··· Dataset content

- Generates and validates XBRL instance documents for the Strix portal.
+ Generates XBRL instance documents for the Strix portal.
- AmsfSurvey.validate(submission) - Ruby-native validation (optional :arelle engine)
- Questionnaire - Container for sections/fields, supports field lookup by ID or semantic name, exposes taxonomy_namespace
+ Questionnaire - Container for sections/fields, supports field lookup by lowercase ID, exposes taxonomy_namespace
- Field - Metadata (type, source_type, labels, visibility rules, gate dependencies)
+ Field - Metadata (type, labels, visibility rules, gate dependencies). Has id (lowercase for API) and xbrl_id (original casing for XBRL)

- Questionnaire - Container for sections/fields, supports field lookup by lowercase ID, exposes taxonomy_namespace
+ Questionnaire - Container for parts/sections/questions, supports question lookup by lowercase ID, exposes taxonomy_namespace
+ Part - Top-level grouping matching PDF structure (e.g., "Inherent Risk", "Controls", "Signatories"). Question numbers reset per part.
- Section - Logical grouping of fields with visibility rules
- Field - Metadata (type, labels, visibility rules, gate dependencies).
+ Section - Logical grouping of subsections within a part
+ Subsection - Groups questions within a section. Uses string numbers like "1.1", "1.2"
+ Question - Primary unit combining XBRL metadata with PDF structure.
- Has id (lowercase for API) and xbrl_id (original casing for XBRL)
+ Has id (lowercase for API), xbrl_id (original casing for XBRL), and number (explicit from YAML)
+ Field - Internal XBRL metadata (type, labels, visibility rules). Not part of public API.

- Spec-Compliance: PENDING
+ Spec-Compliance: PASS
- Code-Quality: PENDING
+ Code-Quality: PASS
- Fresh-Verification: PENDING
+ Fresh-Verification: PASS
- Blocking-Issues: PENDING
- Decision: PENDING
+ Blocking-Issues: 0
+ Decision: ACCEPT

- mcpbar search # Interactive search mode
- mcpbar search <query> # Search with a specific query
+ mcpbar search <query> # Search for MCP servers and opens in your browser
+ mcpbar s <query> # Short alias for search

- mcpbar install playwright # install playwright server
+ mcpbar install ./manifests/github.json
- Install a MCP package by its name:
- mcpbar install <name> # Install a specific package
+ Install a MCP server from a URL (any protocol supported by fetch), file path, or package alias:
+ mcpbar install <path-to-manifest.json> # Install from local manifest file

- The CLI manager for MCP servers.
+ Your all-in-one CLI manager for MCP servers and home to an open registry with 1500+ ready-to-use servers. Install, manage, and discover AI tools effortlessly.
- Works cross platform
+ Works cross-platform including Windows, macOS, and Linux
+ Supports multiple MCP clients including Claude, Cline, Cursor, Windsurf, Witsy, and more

······

# Task details:
All lines from the one with "within a part" to the end of the records must be set down exactly. Skip every line before it.

# Answer area:
+ Section - Logical grouping of subsections within a part
+ Subsection - Groups questions within a section. Uses string numbers like "1.1", "1.2"
+ Question - Primary unit combining XBRL metadata with PDF structure.
- Has id (lowercase for API) and xbrl_id (original casing for XBRL)
+ Has id (lowercase for API), xbrl_id (original casing for XBRL), and number (explicit from YAML)
+ Field - Internal XBRL metadata (type, labels, visibility rules). Not part of public API.

- Spec-Compliance: PENDING
+ Spec-Compliance: PASS
- Code-Quality: PENDING
+ Code-Quality: PASS
- Fresh-Verification: PENDING
+ Fresh-Verification: PASS
- Blocking-Issues: PENDING
- Decision: PENDING
+ Blocking-Issues: 0
+ Decision: ACCEPT

- mcpbar search # Interactive search mode
- mcpbar search <query> # Search with a specific query
+ mcpbar search <query> # Search for MCP servers and opens in your browser
+ mcpbar s <query> # Short alias for search

- mcpbar install playwright # install playwright server
+ mcpbar install ./manifests/github.json
- Install a MCP package by its name:
- mcpbar install <name> # Install a specific package
+ Install a MCP server from a URL (any protocol supported by fetch), file path, or package alias:
+ mcpbar install <path-to-manifest.json> # Install from local manifest file

- The CLI manager for MCP servers.
+ Your all-in-one CLI manager for MCP servers and home to an open registry with 1500+ ready-to-use servers. Install, manage, and discover AI tools effortlessly.
- Works cross platform
+ Works cross-platform including Windows, macOS, and Linux
+ Supports multiple MCP clients including Claude, Cline, Cursor, Windsurf, Witsy, and more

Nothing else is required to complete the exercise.